▶ [WHAT YOU SHOULD DO]:
Examine the records below. Report how many of their lines contain the word "device", with no other content.
Top of SUPPLIED MATERIAL
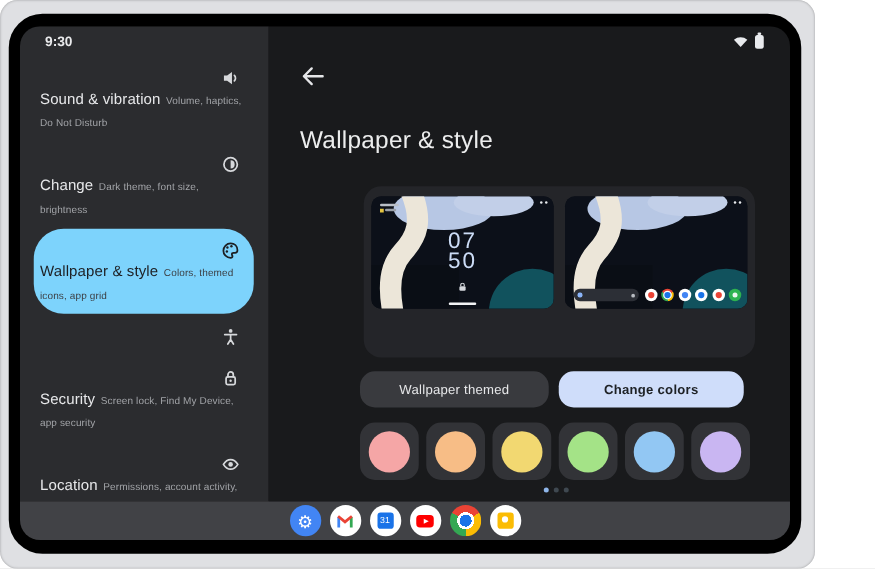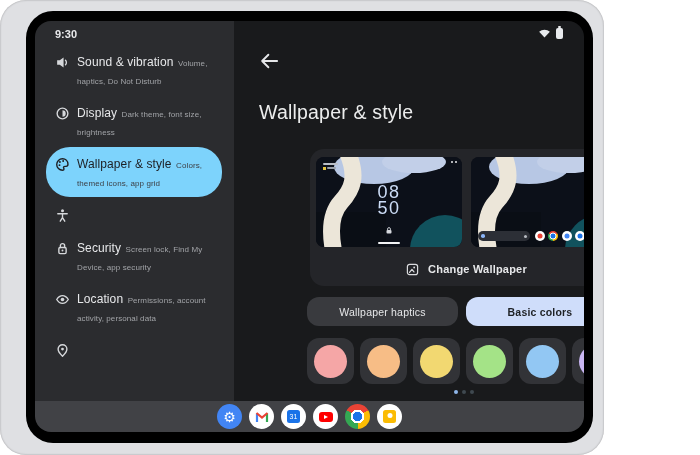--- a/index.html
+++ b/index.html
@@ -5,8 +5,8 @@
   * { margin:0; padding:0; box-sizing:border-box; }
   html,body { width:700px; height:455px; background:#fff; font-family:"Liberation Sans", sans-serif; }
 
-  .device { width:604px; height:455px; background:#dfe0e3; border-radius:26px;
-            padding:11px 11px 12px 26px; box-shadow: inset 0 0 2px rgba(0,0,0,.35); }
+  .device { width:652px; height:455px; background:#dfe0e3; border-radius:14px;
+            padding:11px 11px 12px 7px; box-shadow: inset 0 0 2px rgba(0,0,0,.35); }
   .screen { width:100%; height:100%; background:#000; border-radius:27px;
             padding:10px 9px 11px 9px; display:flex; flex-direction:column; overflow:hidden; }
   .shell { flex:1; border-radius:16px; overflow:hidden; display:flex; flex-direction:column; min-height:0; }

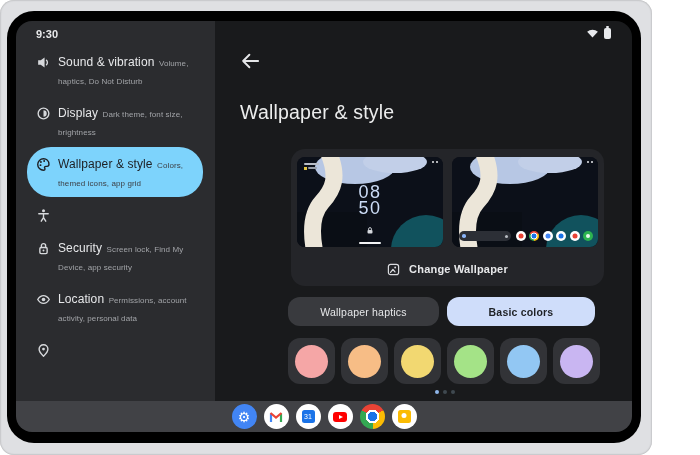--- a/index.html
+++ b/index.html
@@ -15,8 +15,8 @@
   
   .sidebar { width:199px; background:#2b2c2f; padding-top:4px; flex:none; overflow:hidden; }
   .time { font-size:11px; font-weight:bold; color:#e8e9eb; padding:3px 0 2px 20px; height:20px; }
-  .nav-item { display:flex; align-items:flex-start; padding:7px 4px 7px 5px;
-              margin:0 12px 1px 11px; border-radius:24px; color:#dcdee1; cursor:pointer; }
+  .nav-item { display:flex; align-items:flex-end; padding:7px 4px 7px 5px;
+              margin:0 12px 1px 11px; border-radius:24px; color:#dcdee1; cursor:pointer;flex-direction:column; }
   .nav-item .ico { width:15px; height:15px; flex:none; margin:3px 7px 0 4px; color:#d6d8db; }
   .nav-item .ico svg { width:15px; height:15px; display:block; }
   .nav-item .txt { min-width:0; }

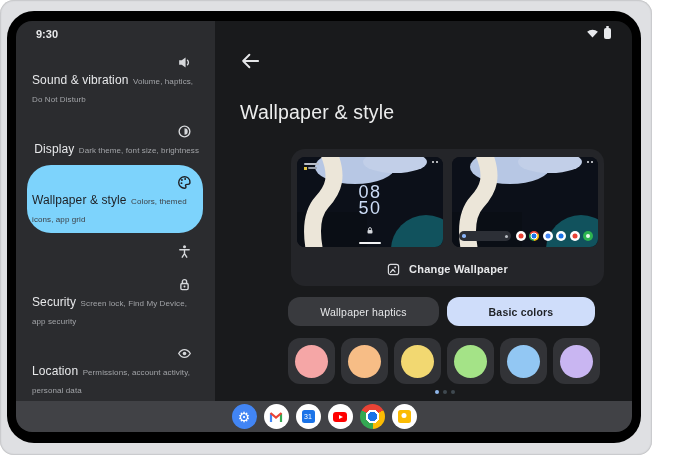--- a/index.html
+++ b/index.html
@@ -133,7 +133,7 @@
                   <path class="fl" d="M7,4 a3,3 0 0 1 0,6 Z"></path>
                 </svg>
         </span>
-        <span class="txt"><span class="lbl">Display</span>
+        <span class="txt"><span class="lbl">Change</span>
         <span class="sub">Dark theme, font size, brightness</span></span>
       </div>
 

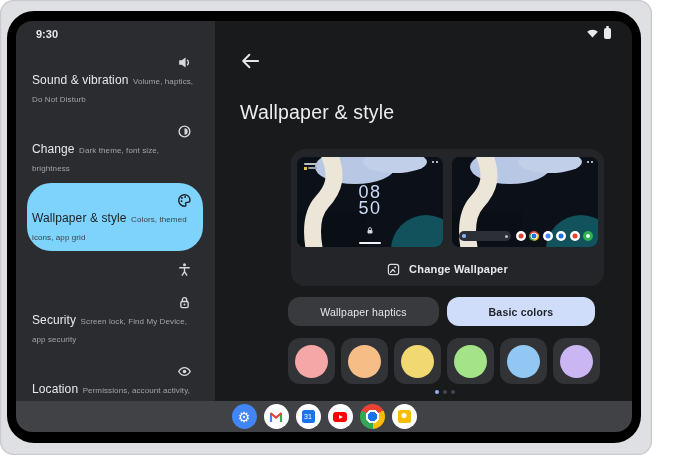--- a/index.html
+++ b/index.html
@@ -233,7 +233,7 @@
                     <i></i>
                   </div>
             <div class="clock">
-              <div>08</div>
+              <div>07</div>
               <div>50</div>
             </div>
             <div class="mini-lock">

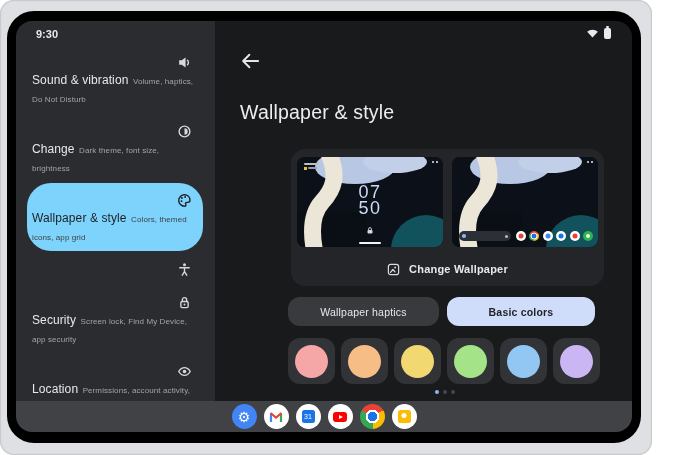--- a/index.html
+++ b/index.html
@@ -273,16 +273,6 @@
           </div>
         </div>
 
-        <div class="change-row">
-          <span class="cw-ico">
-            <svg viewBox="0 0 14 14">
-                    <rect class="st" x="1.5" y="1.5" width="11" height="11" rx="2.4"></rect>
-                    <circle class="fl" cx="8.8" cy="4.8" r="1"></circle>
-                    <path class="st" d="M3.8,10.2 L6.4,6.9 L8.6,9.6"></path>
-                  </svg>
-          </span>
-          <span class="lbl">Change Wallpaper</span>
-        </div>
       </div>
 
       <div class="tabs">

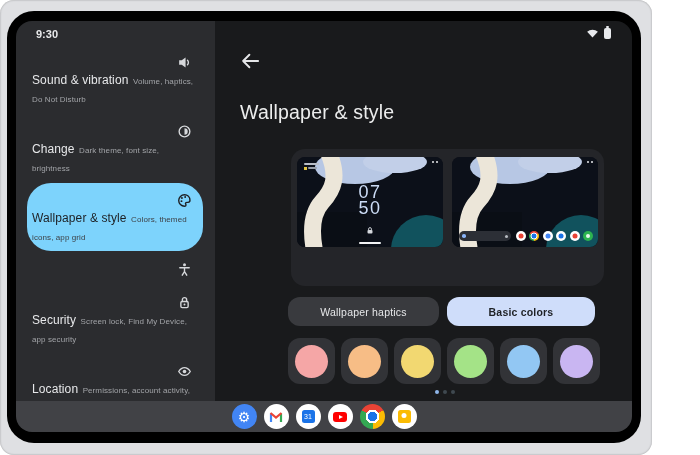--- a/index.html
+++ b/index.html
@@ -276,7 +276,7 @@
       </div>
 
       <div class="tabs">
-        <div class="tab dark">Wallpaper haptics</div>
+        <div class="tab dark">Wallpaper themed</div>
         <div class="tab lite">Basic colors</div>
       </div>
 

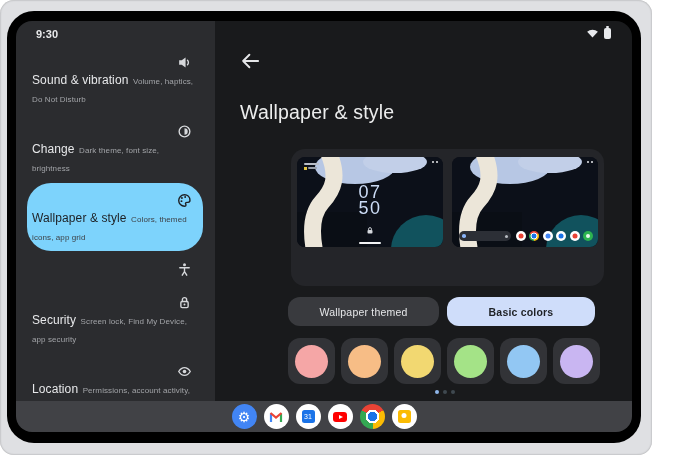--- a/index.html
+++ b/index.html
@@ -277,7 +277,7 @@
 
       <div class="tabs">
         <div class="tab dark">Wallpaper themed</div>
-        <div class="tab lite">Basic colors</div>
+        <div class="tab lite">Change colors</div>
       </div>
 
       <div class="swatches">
Bottom of SUPPLIED MATERIAL
Top of SUPPLIED MATERIAL
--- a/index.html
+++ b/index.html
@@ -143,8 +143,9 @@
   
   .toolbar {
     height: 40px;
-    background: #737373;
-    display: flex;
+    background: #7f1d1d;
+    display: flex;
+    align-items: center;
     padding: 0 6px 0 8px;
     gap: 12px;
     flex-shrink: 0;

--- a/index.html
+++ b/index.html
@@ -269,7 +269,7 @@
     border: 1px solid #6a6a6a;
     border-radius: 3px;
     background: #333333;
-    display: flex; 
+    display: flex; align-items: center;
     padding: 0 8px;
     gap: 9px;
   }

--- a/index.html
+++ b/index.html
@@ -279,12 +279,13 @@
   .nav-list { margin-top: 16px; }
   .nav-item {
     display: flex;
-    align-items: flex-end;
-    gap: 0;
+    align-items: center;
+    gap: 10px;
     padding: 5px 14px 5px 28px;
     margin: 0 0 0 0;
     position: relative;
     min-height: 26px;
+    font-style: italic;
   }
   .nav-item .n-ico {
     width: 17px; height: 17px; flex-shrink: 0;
Bottom of SUPPLIED MATERIAL
▶ [RESPONSE TO THIS EXERCISE]:
2